━━━━━ Data listing ━━━━━

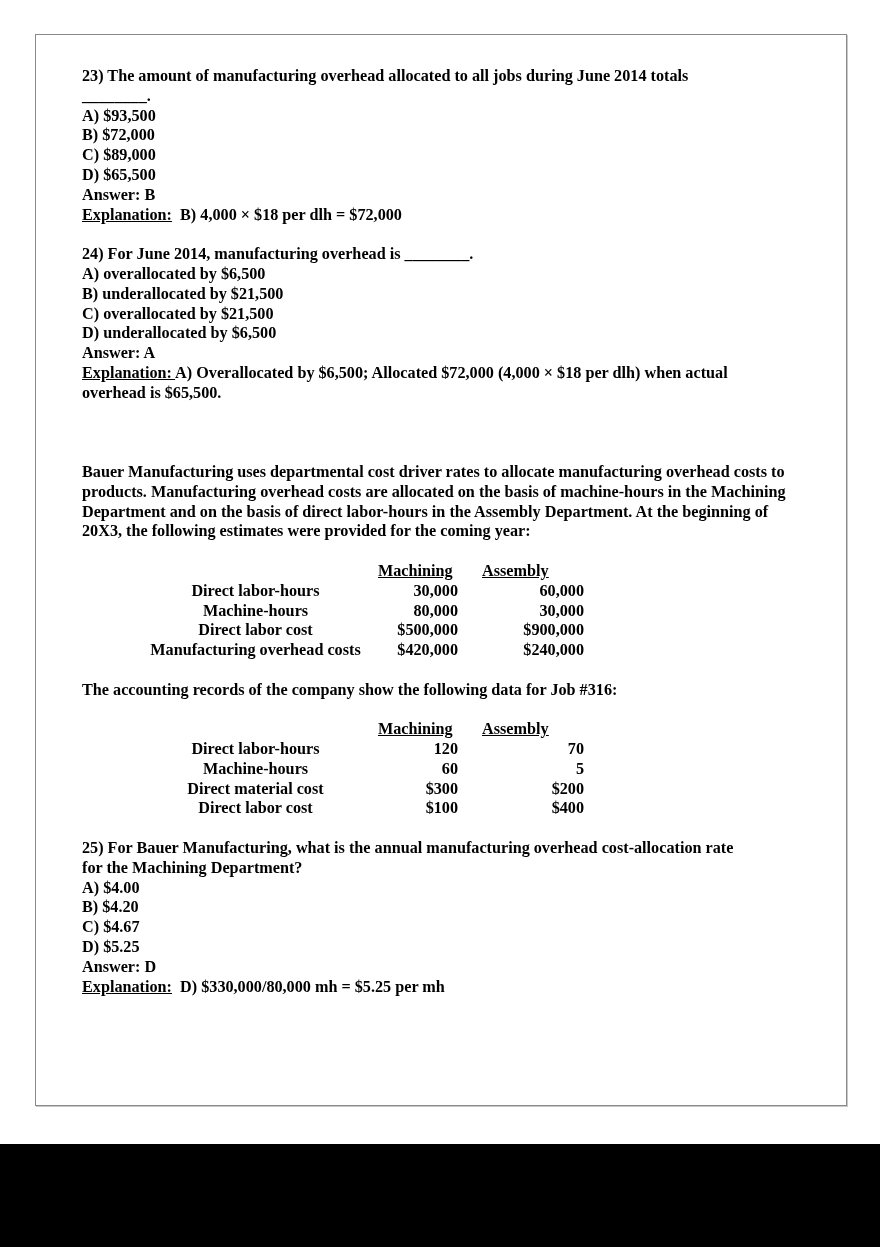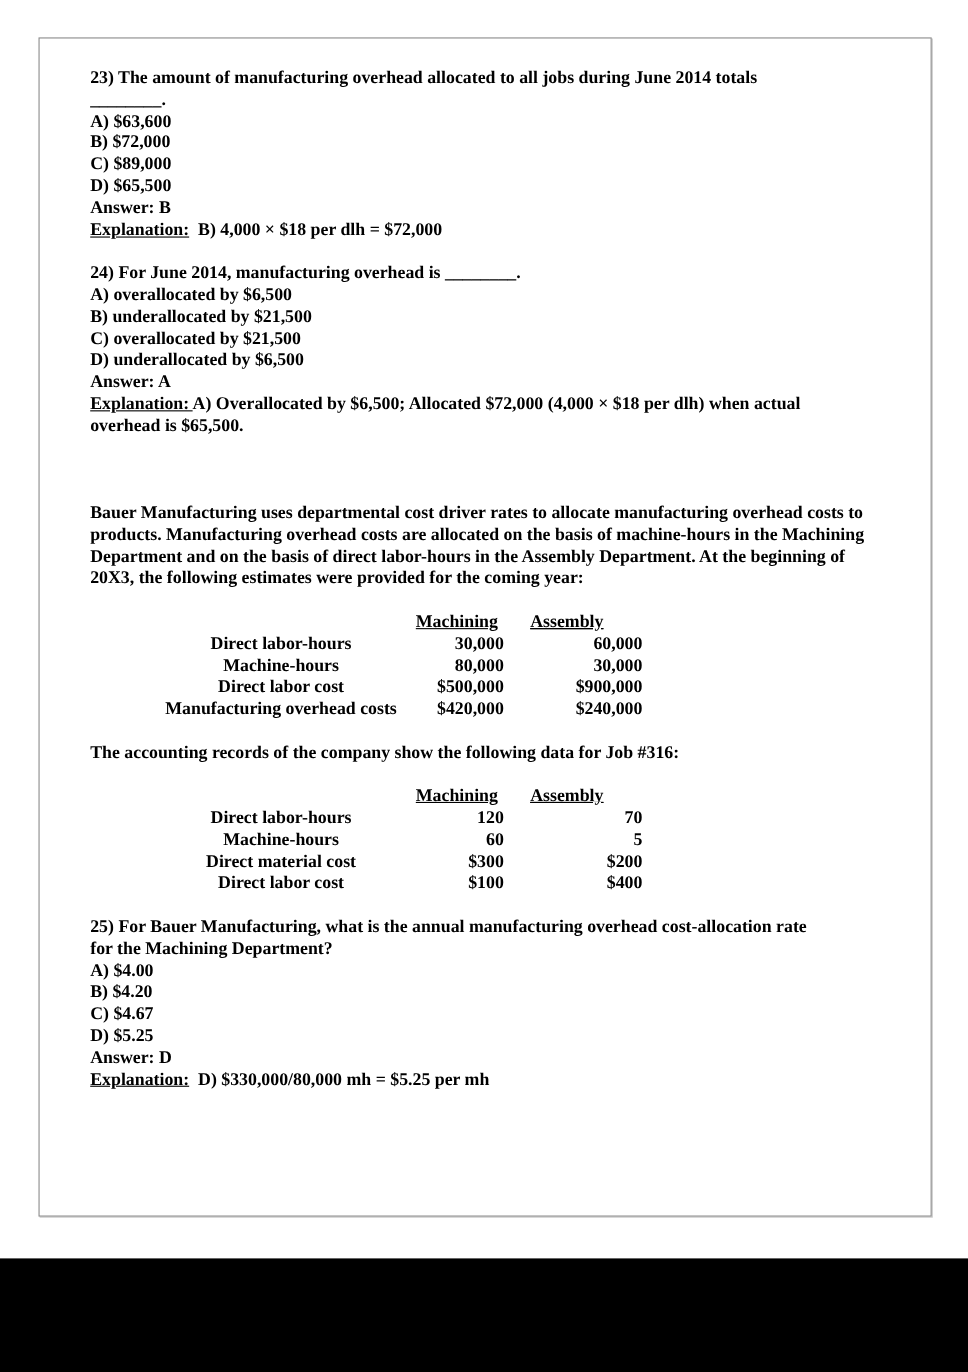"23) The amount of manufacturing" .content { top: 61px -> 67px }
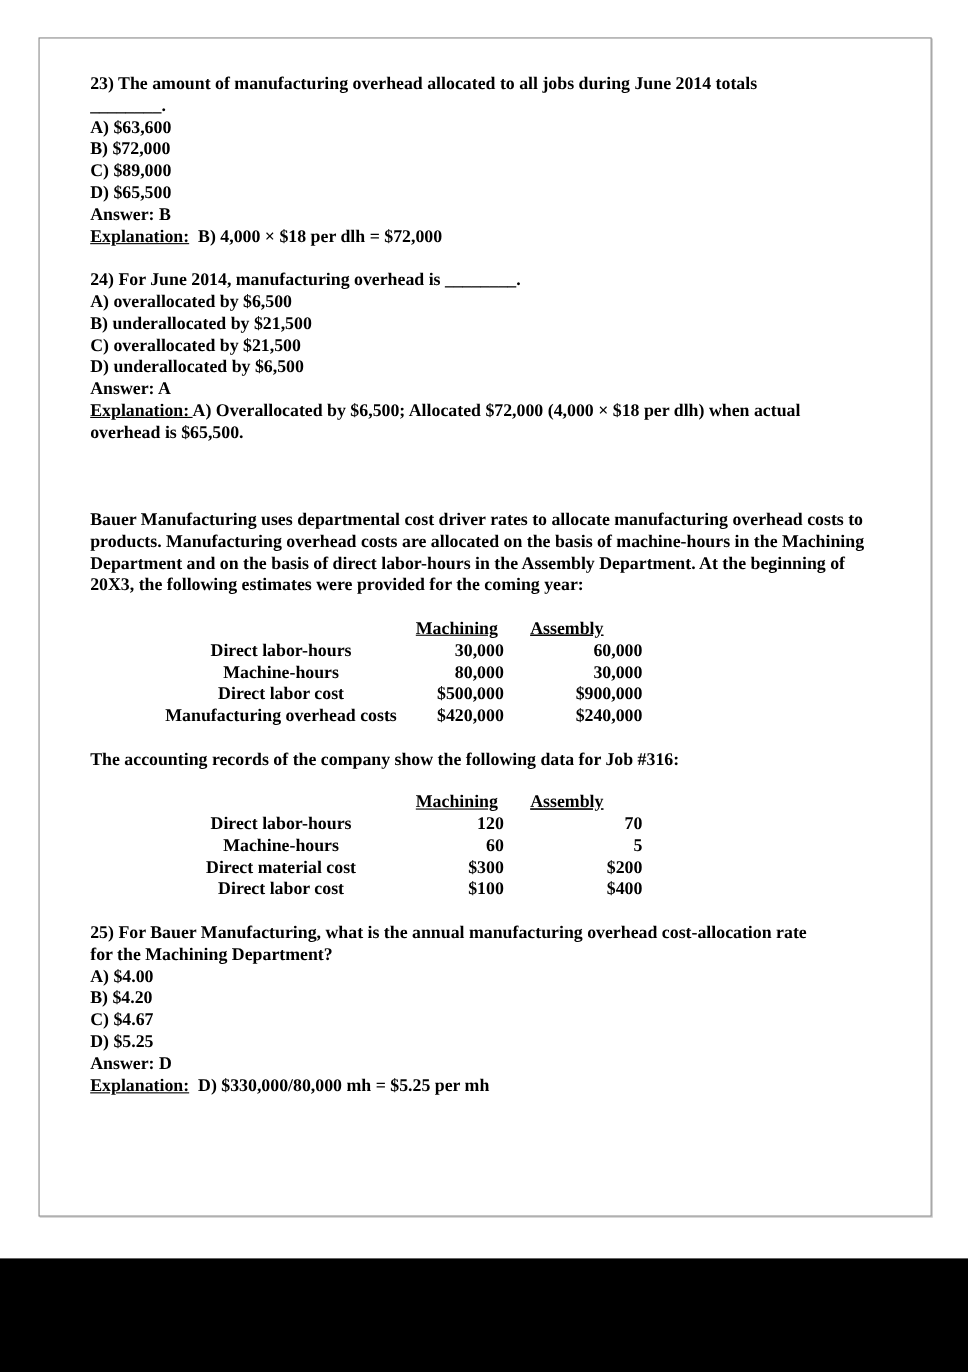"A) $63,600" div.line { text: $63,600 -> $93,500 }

━━━━━
━━━━━ Data listing ━━━━━

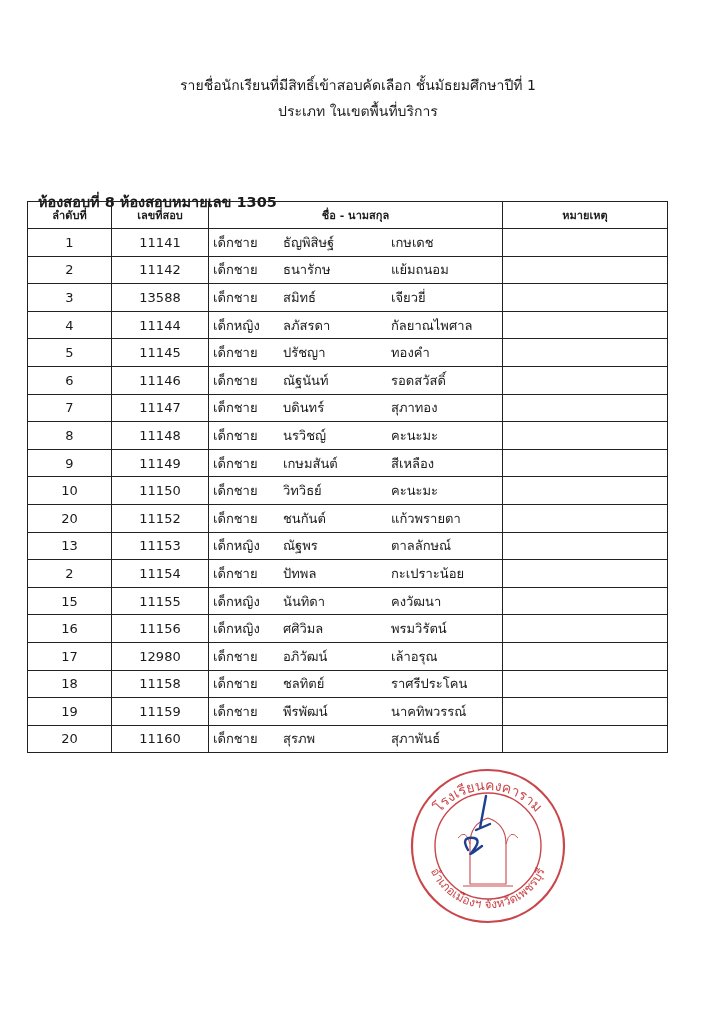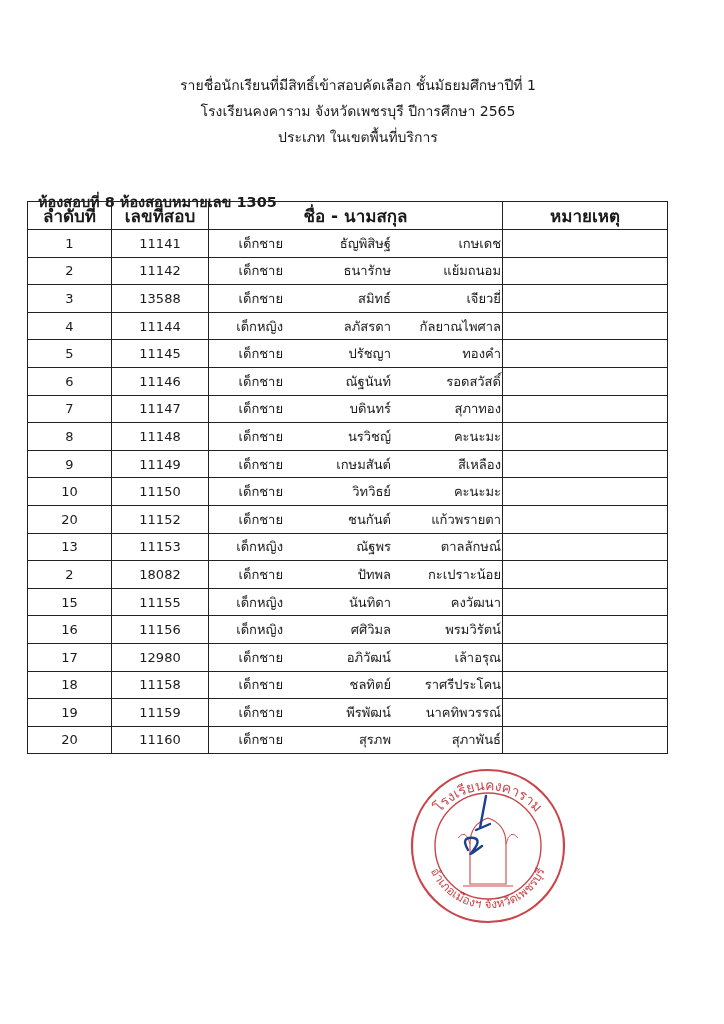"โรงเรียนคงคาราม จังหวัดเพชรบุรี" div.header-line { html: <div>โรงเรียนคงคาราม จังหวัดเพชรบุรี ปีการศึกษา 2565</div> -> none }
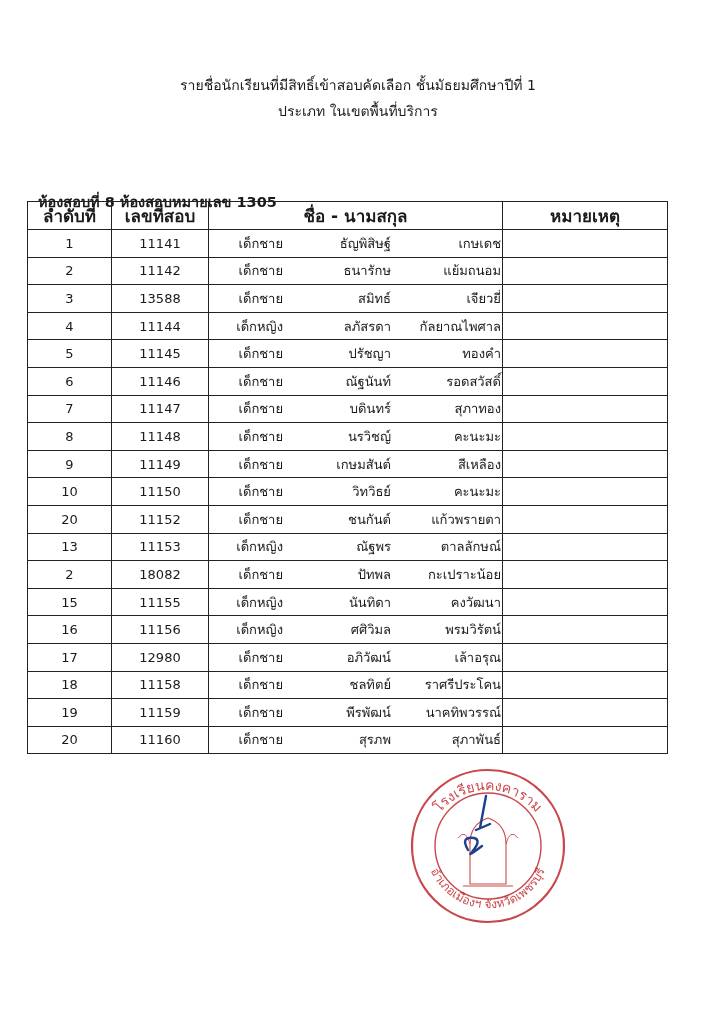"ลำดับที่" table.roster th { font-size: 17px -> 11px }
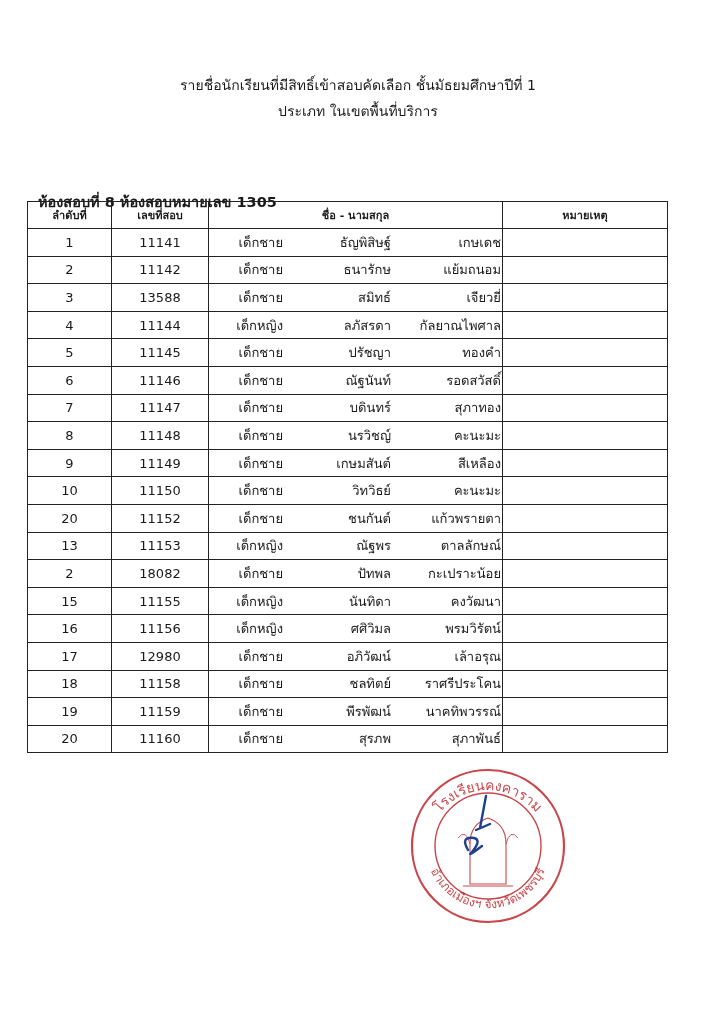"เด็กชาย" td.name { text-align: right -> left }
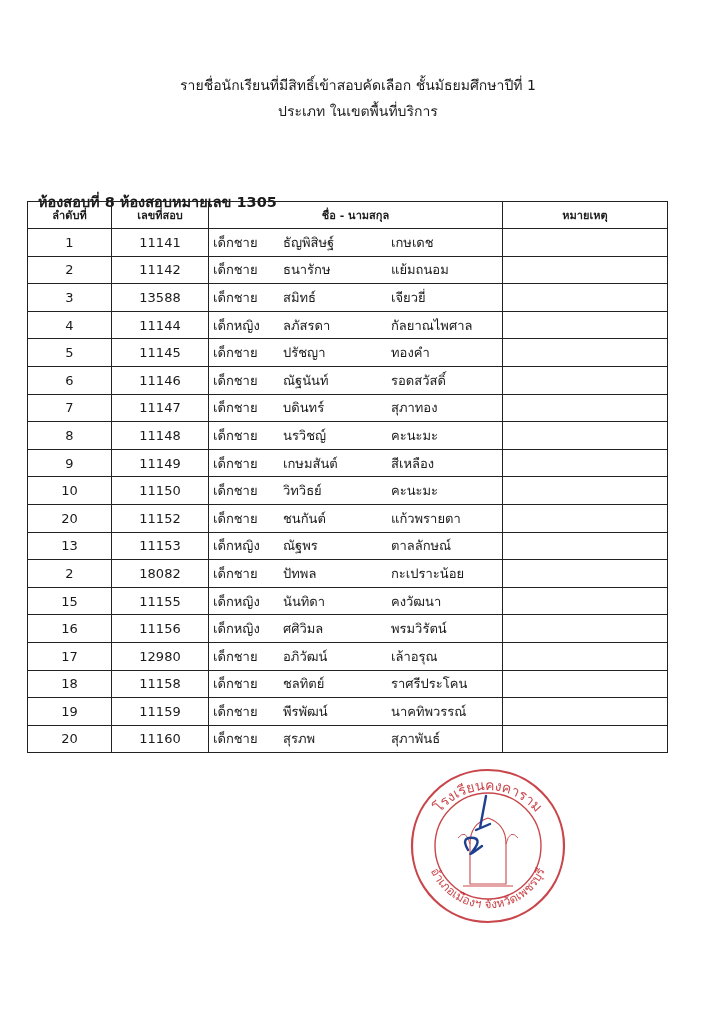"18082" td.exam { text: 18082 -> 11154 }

━━━━━

### Aim of the task
Looking at the listing above, which lines run from the one containing "font-size: 17px ->" through the one containing "text: 18082 ->"? Print exactly those, ends included, pictures excluded.

### Result of the task
"ลำดับที่" table.roster th { font-size: 17px -> 11px }
"เด็กชาย" td.name { text-align: right -> left }
"18082" td.exam { text: 18082 -> 11154 }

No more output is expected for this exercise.